Here is the simple preprocessor I wrote in about twenty minutes:

*	rename registers according to word size

	target = host(0)
	target break('_') . os "_" rem . ws

	prefix = (eq(ws,32) '%e', '%r')

	word = (eq(ws,32) 'dword','qword')
	defines = 'M_WORD ' word ' '
	defines = defines 'D_WORD' ' ' (eq(ws,32) '.long', '.quad') ' '

	define('a(ref)')			:(a.end)
						:(next)
a	ident(os,"osx")				:s(a.err)
	a = '[' ref ']' 			:(return)
a.end

	define('m(ref)')			:(m.end)
m	ident(os,"osx")				:s(m.err)
	m = (eq(ws,32) 'd', 'q') 'word ptr ' ref ']' :(return)
m.end

	rmap = table(20)

	s = 'XLsiXRdiXSspXTsiWAcxWBbxWCdxW0axIAbp'
rinit	s len(2) . min  len(2) . reg = 		:f(rdone)
	rmap[min] = reg				:(rinit)
rdone
	rpat =  'IA' | ('X' any('LRST')) | ('W' any('ABC0')) 

next
	line = input				:f(end)

aloop	line breakx('A') . first 'A(' bal . ref ')' rem . last = first a(ref) last	:s(mloop)
	defs = defines

dloop
	defs break(' ') . key ' ' break(' ') . val ' ' =	:f(mloop)
dloop.1	line key = val				:s(dloop.1)f(dloop)

mloop	line breakx('M') . first 'M(' bal . ref ')' rem . last = first m(ref) last	:s(mloop)

rloop 	line rpat . reg = prefix rmap[reg]	:s(rloop)
	output = line				:(next)
err	output = 'error '
end

SPITBOL OSX Port Status, and a New Use for SPITBOL in the Port

I’ve spent the last month or so trying to port SPITBOL to Apple’s OSX.

What I thought would be a simple port — since the Linux x32 and x64 port was solid — turned out to be more daunting.

OSX is now 64-bits by default, and uses a different object format (macho) than does Linux (elf).

The main problem I’ve run into is that in 64-bits the storage model is different, so that code and data must use what is called RIP-addressing, where RIP stands for Relative to Instruction Pointer.

The first problem I ran into was a crash of NASM, the assembler I’ve been using.

Once the folks at NASM fixed that, I was unable to get even the simplest program working in RIP-mode for 64-bit OSX.

I then realized — I wish I had thought of this sooner — that OSX might support 32-bit mode.

Indeed it does. So I tried to build 32-bit SPITBOL using NASM.
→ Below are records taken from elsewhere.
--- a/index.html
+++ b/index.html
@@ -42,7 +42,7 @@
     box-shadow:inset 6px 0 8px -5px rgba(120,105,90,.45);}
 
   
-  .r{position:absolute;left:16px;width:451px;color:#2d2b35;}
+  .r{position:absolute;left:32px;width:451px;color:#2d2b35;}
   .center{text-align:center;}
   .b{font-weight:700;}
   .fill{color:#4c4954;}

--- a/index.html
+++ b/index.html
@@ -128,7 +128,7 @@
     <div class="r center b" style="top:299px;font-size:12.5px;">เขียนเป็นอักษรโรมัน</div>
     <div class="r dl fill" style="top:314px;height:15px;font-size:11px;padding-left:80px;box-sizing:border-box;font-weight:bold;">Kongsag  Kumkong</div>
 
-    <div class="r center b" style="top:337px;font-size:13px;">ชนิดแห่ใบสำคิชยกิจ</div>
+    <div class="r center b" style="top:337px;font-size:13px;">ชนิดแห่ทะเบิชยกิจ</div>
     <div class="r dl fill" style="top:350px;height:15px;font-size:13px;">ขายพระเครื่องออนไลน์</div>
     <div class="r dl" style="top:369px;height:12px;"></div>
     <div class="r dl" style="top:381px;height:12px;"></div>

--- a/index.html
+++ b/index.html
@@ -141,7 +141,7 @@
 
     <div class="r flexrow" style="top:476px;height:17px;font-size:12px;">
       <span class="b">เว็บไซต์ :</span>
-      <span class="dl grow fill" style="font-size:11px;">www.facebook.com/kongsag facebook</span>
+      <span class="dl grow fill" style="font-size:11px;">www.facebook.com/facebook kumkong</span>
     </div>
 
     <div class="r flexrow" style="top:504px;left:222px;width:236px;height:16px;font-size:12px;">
This also gave problems, mainly in that it generated bad refs for the first three of so globals defined in m.s. I tried to get around this by moving their declaration to C code, but even after doing that, SPITBOL crashed.
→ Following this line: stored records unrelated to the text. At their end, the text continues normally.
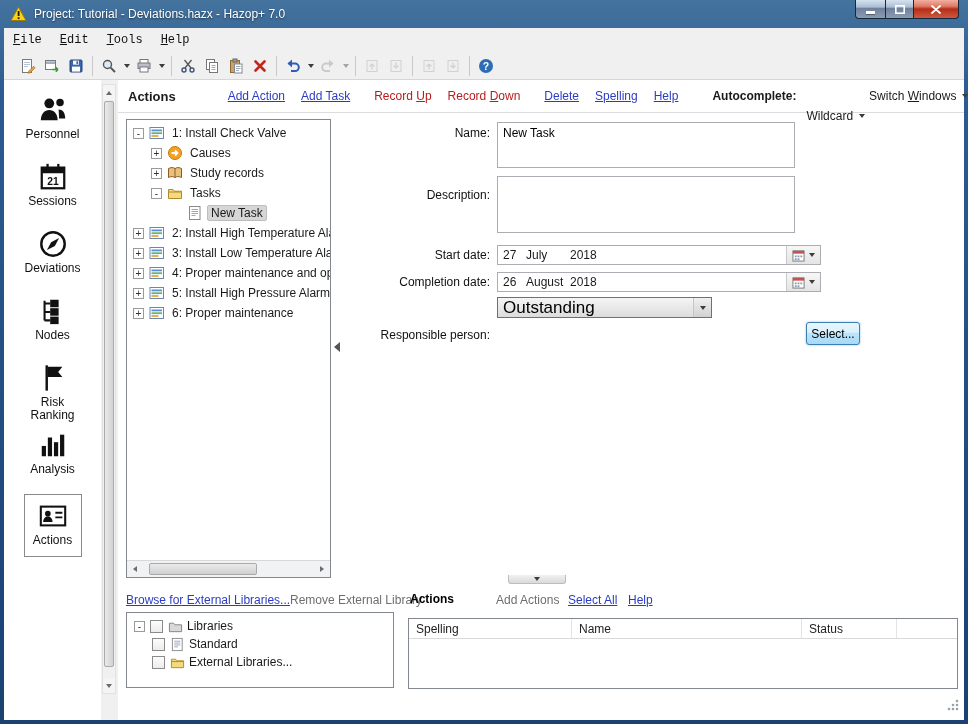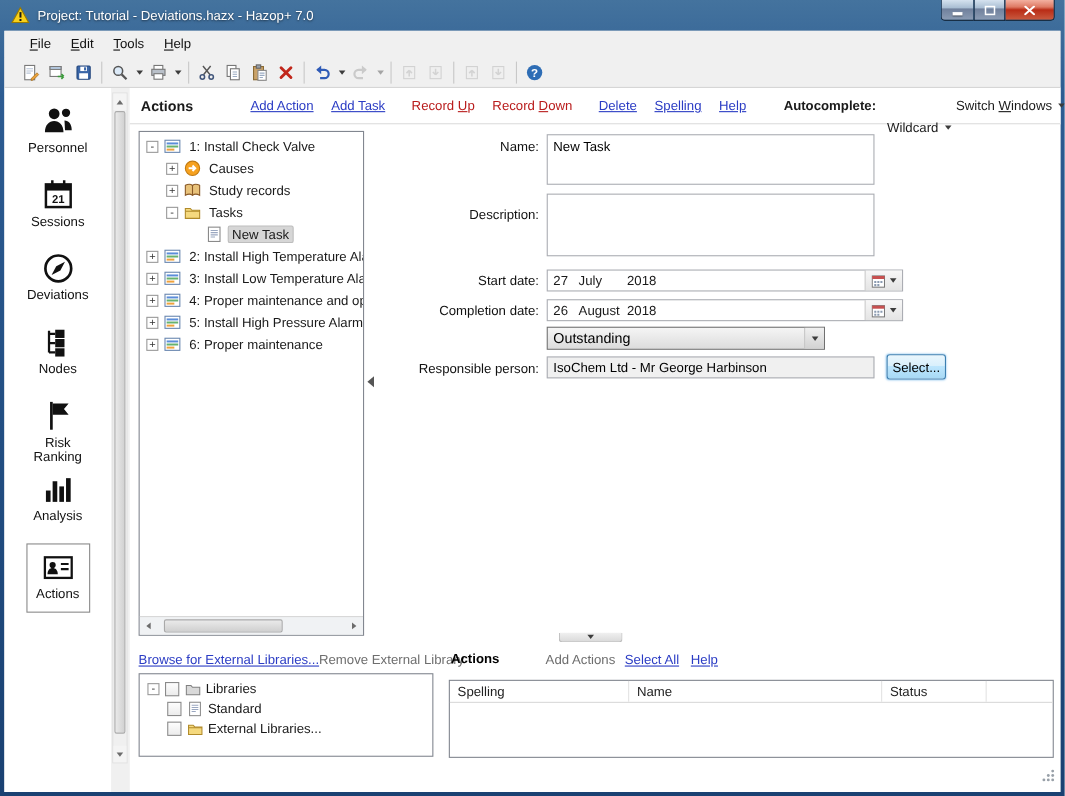--- a/index.html
+++ b/index.html
@@ -28,7 +28,7 @@
   
   .app { position:absolute; left:4px; top:28px; width:960px; height:692px; background:#f0f0f0; }
   .menubar { position:absolute; left:0; top:0; width:100%; height:24px; display:flex;
-             align-items:center; padding-left:14px; background:#f0f0f0; }
+             align-items:center; padding-left:0; background:#f0f0f0;font-family:Liberation Mono, monospace; }
   .menu-item { padding:3px 9px; font-size:12px; color:#111; }
   .menu-item u { text-decoration:underline; }
   .toolbar { position:absolute; left:0; top:24px; width:100%; height:28px; background:#f0f0f0;

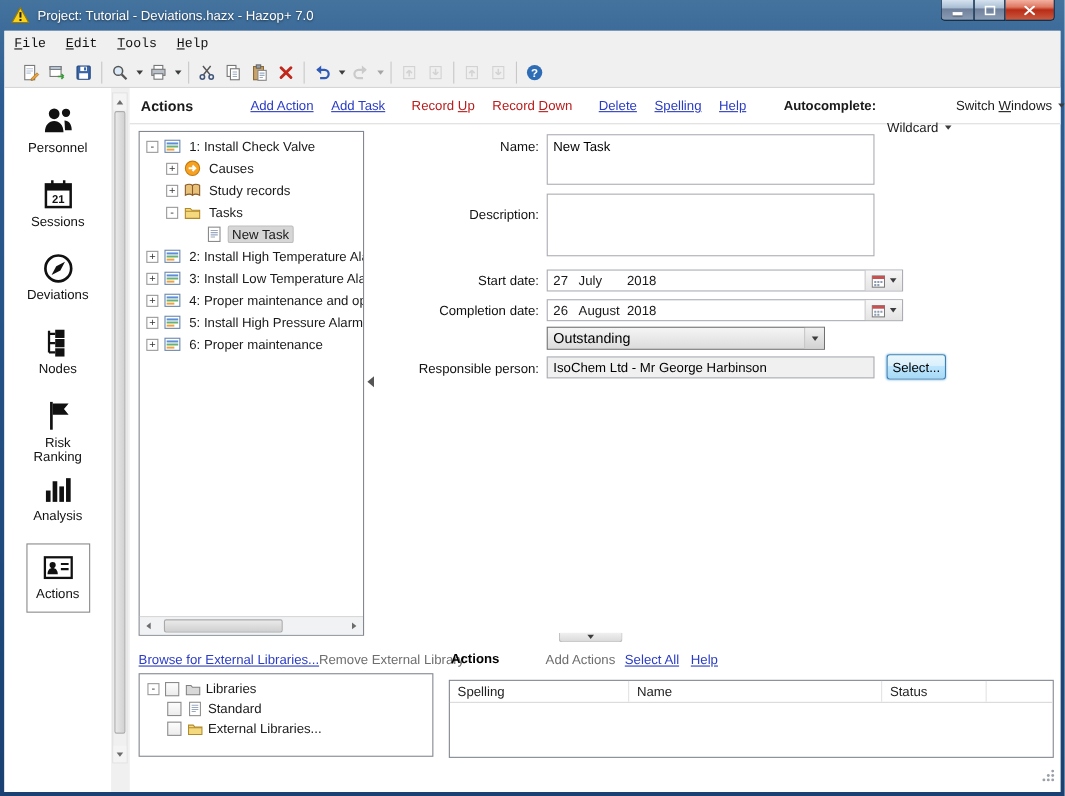--- a/index.html
+++ b/index.html
@@ -102,8 +102,8 @@
   .dd-day { width:28px; padding-left:5px; } .dd-month { width:44px; } .dd-year { flex:1; }
   .cal-btn { width:34px; height:100%; border-left:1px solid #c9c9c9; background:linear-gradient(#f7f7f7,#e4e4e4);
              display:flex; align-items:center; justify-content:center; gap:4px; }
-  .combo { position:absolute; left:379px; width:253px; height:21px; border:1px solid #707070;
-           background:linear-gradient(#f5f5f5,#dcdcdc); display:flex; align-items:center; font-size:13px; }
+  .combo { position:absolute; left:379px; width:215px; height:21px; border:1px solid #707070;
+           background:linear-gradient(#f5f5f5,#dcdcdc); display:flex; align-items:center; font-size:17px; }
   .combo-val { flex:1; padding-left:5px; color:#000; }
   .combo-btn { width:18px; height:100%; display:flex; align-items:center; justify-content:center;
                background:linear-gradient(#f0f0f0,#d2d2d2); border-left:1px solid #c6c6c6; }

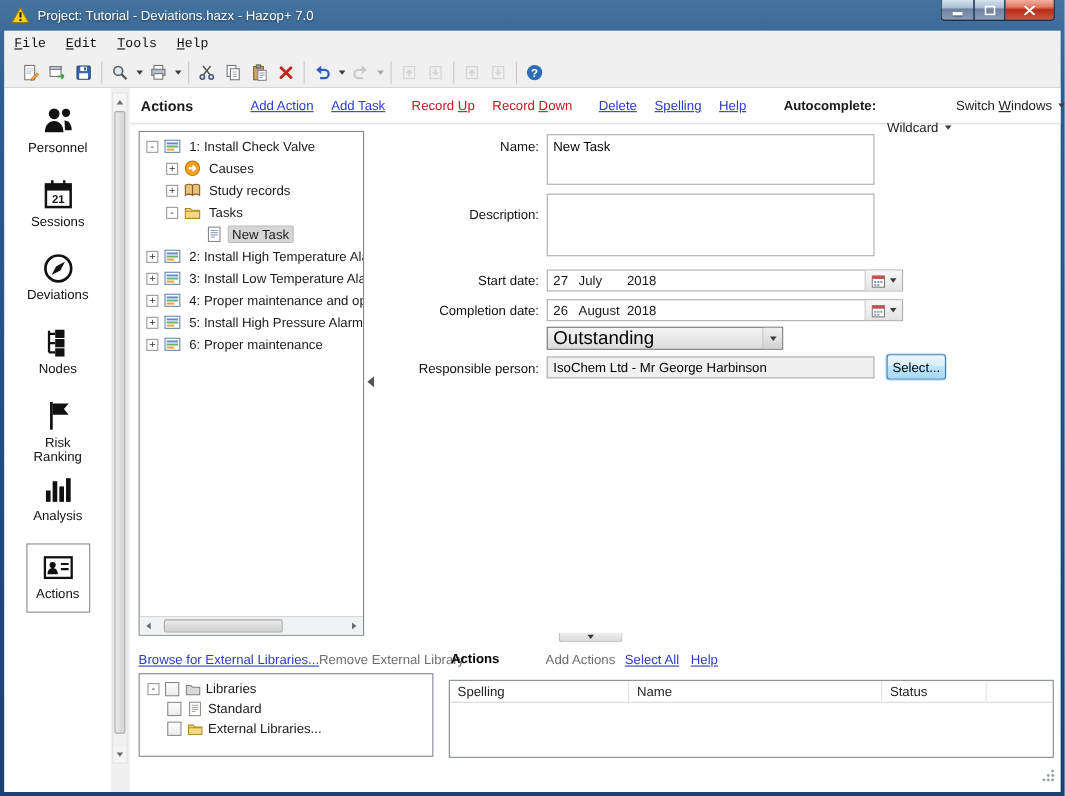--- a/index.html
+++ b/index.html
@@ -654,7 +654,6 @@
       </div>
 
       <div class="flabel" style="top:248px">Responsible person:</div>
-      <input class="ro-field" style="top: 244px;" readonly="" value="IsoChem Ltd - Mr George Harbinson">
       <button class="btn-select">Select...</button>
 
       <div class="collapse-tab">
So I have decided to convert the Minimal code generator to target GAS (the GNU assembler) and not NASM. This also involves converting the approximately 1500 lines of assembler needed to link the SPITBOL compiler to the runtime code written in C from NASM to GAS.

I’m in the midst of this, and it’s going well so far, so I’m hopeful the port will get done.

As part of the conversion from NASM to GAS, I’ve learned that GAS is less powerful when it comes to macros and substitutions. For example, in NASM, in 64-bit mode, I can write “%define WA RCX” to map the Minimal register WA to the machine register RCX. For 32-bits I can write “%define WA ECX.”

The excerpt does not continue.